However, I was involved in an issue similar to yours:
Several items came to attention.
1) For us, Each printer produced a different output quality.
A good output on a Laser III was not acceptable on a Laser IV.

2) After a lot of trial and error we were successful at producing grey 
scale. Black/White and at most 4 grey (generally 3 worked best).

First the image was reclassed into the number of levels desired.
Then each class was equated to a legend image. For most work, the image and 
legend were exported in tif and imported into WORD documents. (Also 
Posters: Powerpoint, Adobe, Corel etc.)

Several tests prints were done with the legend to find grey scale that 
would print to that printer.
What was discovered was there was not a pattern of scale value that would 
print a grey scale. Black and White were often used as 2 colors and then 3 
grey values. One would expect say 4-4-4, 8-8-8, 12-12-12 to create equal 
grey scale increases, WRONG. It may be 4-4-4 6-6-6 and 14-14-14.
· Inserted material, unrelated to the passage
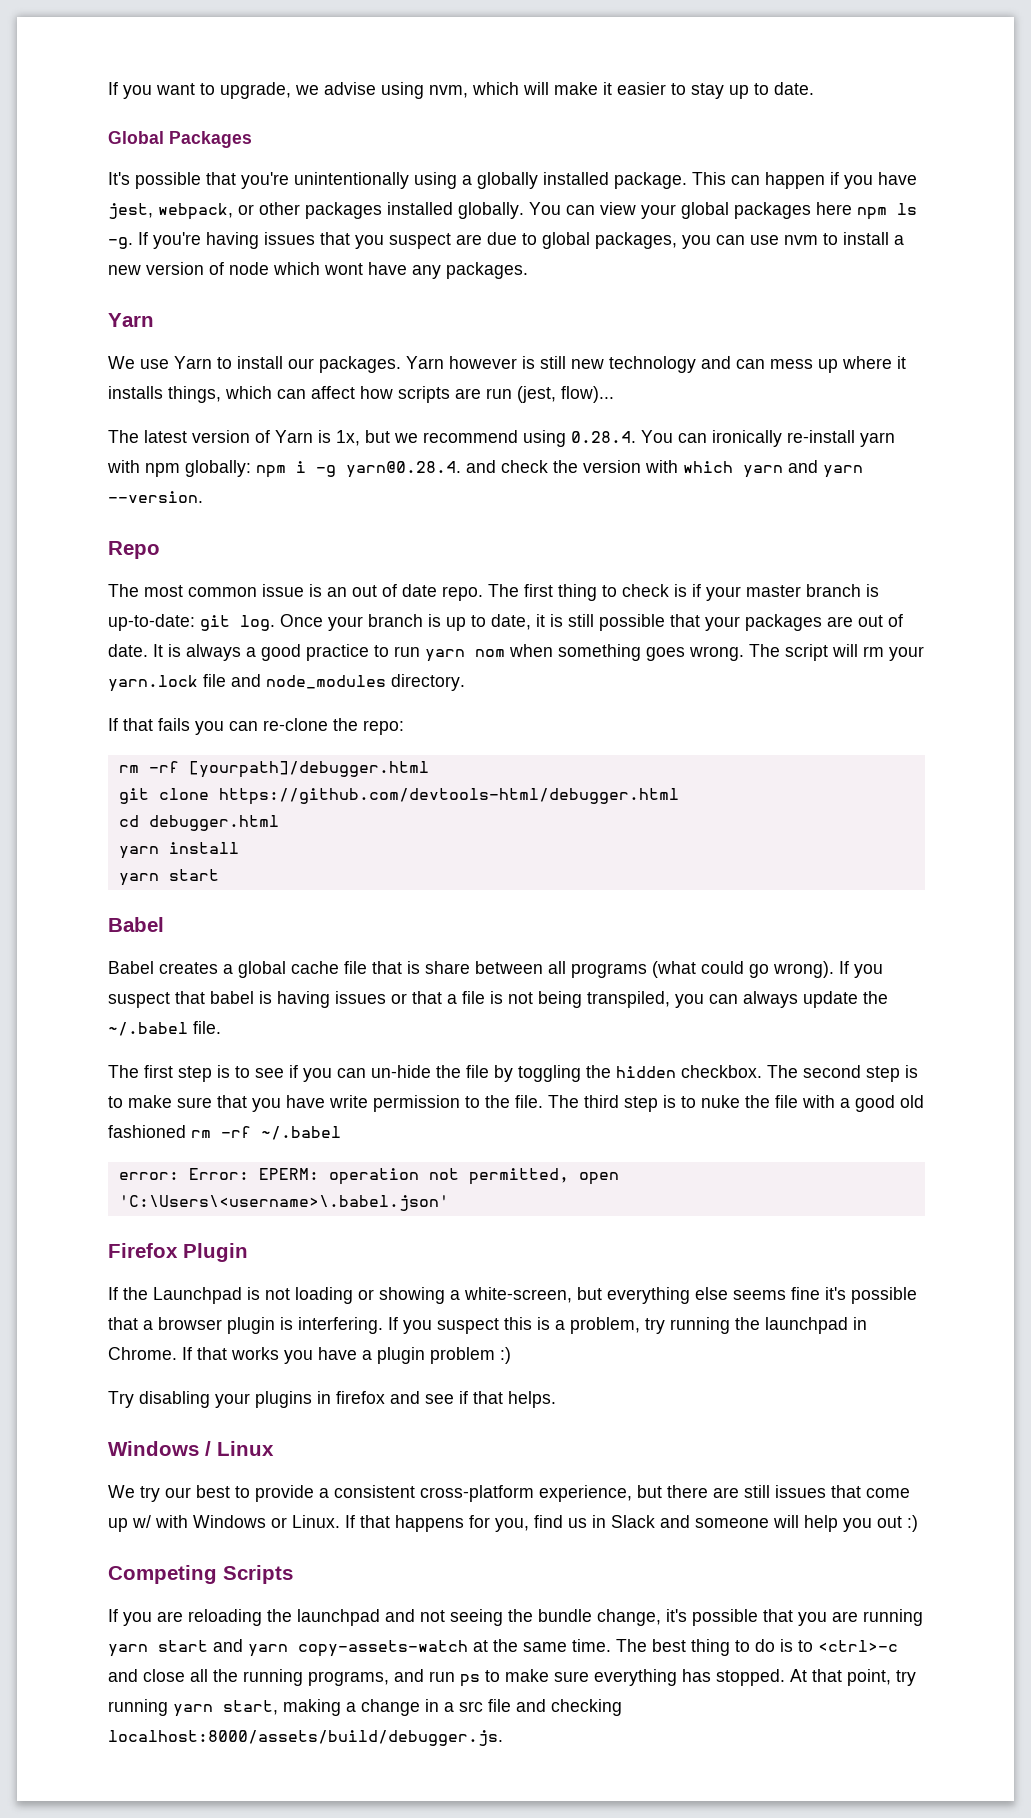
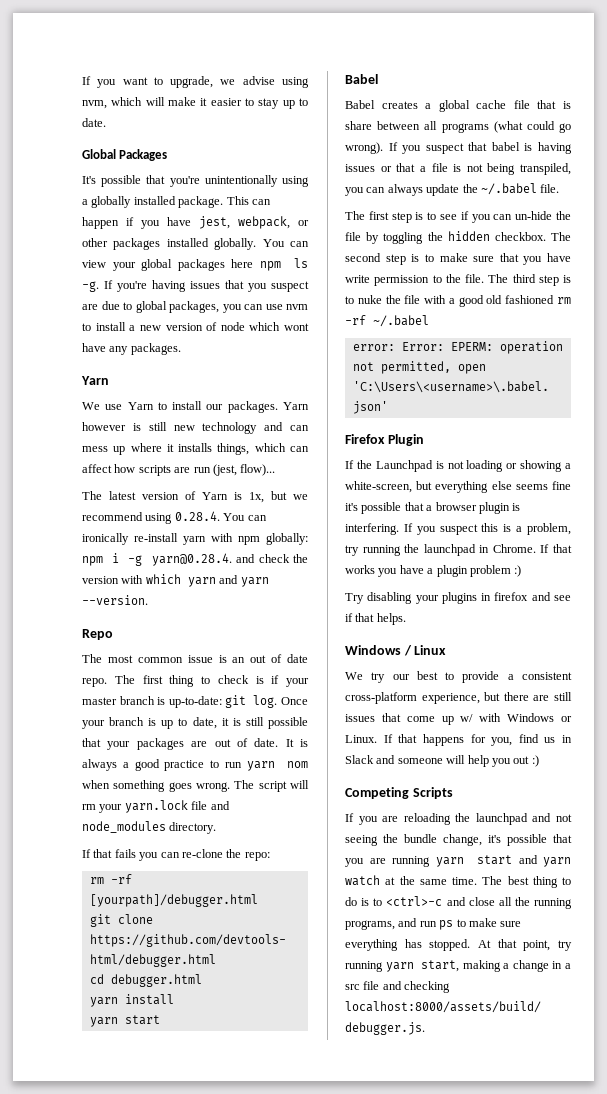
[298,1640,468,1657] copy-assets-watch -> [345,875,380,886] watch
For us it was trial and error, but that was 5+ years ago. Once a system was 
created it worked very well for that configuration, (printer, program, 
computer etc.). Update something and it all was required to be developed 
again.

Our efforts at pattern were not acceptable; as long as groups of pixels 
were of the same pattern it was fine, as pixels varies in an area, the 
printed image did not give a proper visual impact.

An Addition: Verify the publisher publication quality, often what was 
printed well failed to reproduce by the publisher, wash out and image burn.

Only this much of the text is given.